*** SUPPLIED RECORDS Section Begins ***

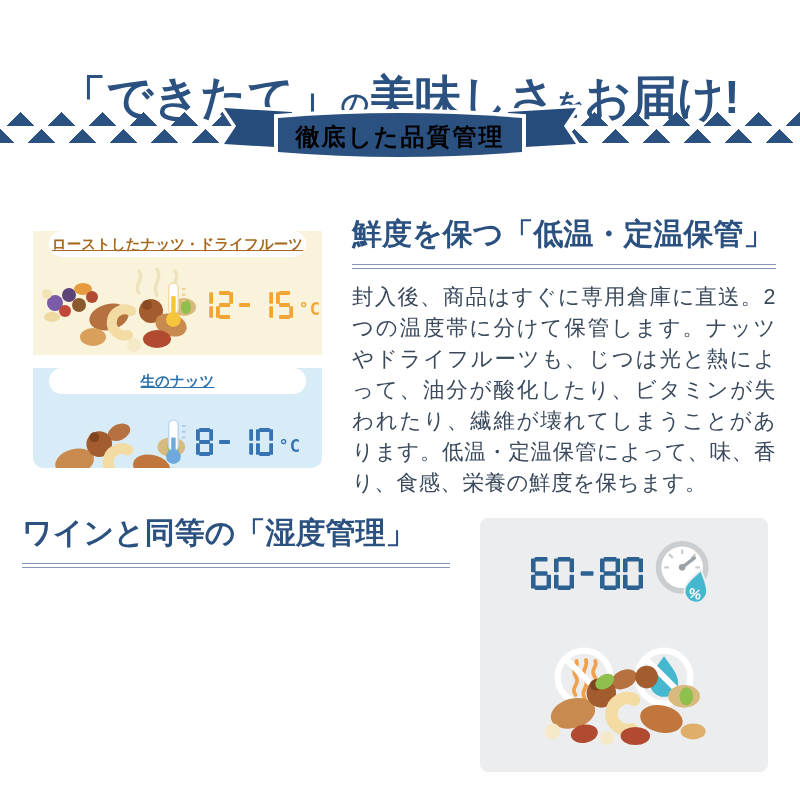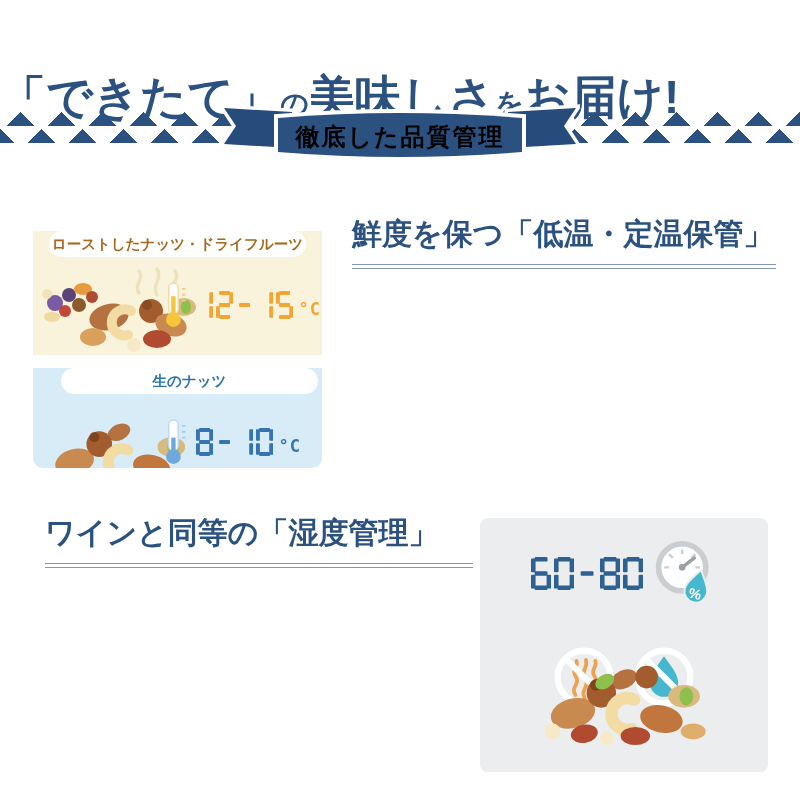--- a/index.html
+++ b/index.html
@@ -7,7 +7,7 @@
         font-family:"Liberation Sans","DejaVu Sans",sans-serif;}
 
   
-  .title{position:absolute;top:46px;left:0;width:800px;
+  .title{position:absolute;top:46px;left:0;width:800px;text-align:center;
          color:#2B5180;font-weight:bold;white-space:nowrap;}
   .title .tl{font-size:46px;letter-spacing:0px;}
   .title .ts{font-size:28px;}

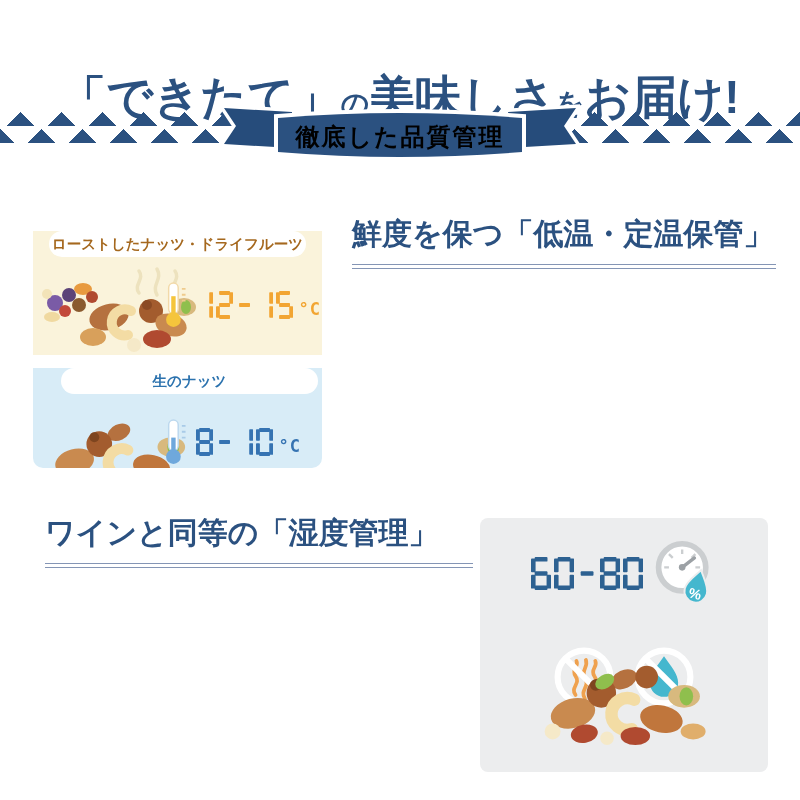--- a/index.html
+++ b/index.html
@@ -30,7 +30,7 @@
   .temp-half.cream{height:124px;background:#FAF3DB;}
   .temp-half.blue{height:126px;background:#D8ECF7;padding-left:12px;}
   .pill{margin:13px 16px 14px;height:26px;border-radius:13px;background:#fff;
-        text-align:center;line-height:26px;font-size:14.5px;font-weight:bold;white-space:nowrap;}
+        text-align:center;line-height:26px;font-size:14.5px;font-weight:bold;white-space:nowrap;text-decoration:underline;}
   .pill.orange{color:#A5681E;}
   .pill.bluetxt{color:#2B72AE;}
   .nuts-a{position:absolute;left:6px;top:30px;}

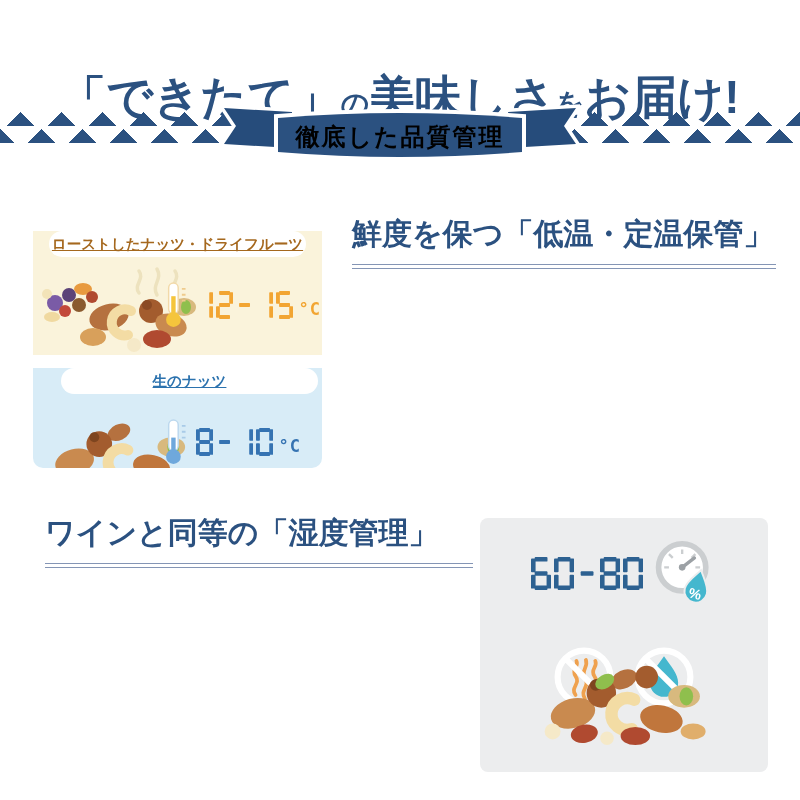--- a/index.html
+++ b/index.html
@@ -219,6 +219,7 @@
   <div class="sec1-text">
     <h2 class="col-head">鮮度を保つ「低温・定温保管」</h2>
     <div class="rule"></div>
+    <p class="body-text">封入後、商品はすぐに専用倉庫に直送。2つの温度帯に分けて保管します。ナッツやドライフルーツも、じつは光と熱によって、油分が酸化したり、ビタミンが失われたり、繊維が壊れてしまうことがあります。低温・定温保管によって、味、香り、食感、栄養の鮮度を保ちます。</p>
   </div>
 
   <div class="sec2-text">

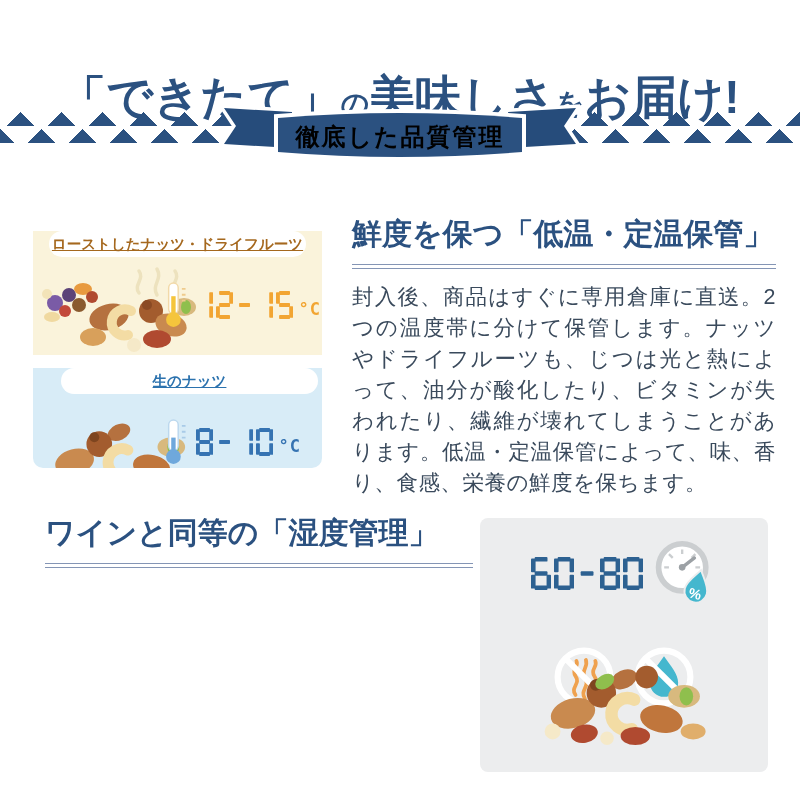--- a/index.html
+++ b/index.html
@@ -28,7 +28,7 @@
               border-radius:10px;overflow:hidden;}
   .temp-half{position:relative;width:100%;}
   .temp-half.cream{height:124px;background:#FAF3DB;}
-  .temp-half.blue{height:126px;background:#D8ECF7;padding-left:12px;}
+  .temp-half.blue{height:126px;background:#D8ECF7;}
   .pill{margin:13px 16px 14px;height:26px;border-radius:13px;background:#fff;
         text-align:center;line-height:26px;font-size:14.5px;font-weight:bold;white-space:nowrap;text-decoration:underline;}
   .pill.orange{color:#A5681E;}

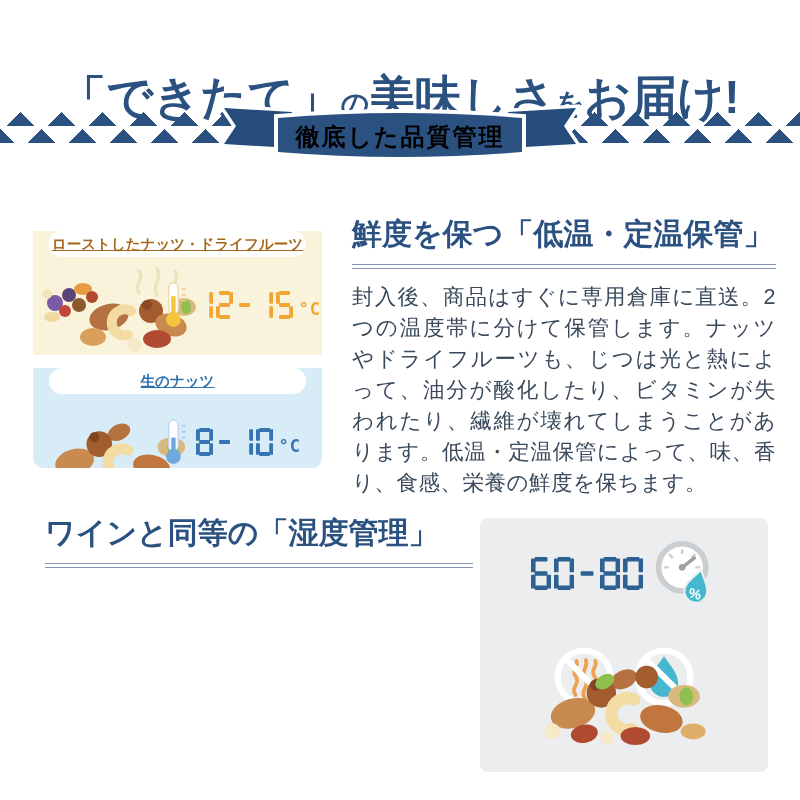--- a/index.html
+++ b/index.html
@@ -51,7 +51,7 @@
   .body-text{margin:13px 0 0;color:#3A4A5C;font-size:21.5px;line-height:31px;
              letter-spacing:.5px;text-align:justify;}
   .sec1-text{position:absolute;left:352px;top:214px;width:424px;}
-  .sec2-text{position:absolute;left:45px;top:513px;width:428px;}
+  .sec2-text{position:absolute;left:22px;top:513px;width:428px;}
 
   
   .humidity-card{position:absolute;left:480px;top:518px;width:288px;height:254px;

*** SUPPLIED RECORDS Section Ends ***

— DESCRIPTION OF THE TASK —
Across the data above, how many lines contain "class"? Reply with a bare number.

— WRITTEN SOLUTION —
5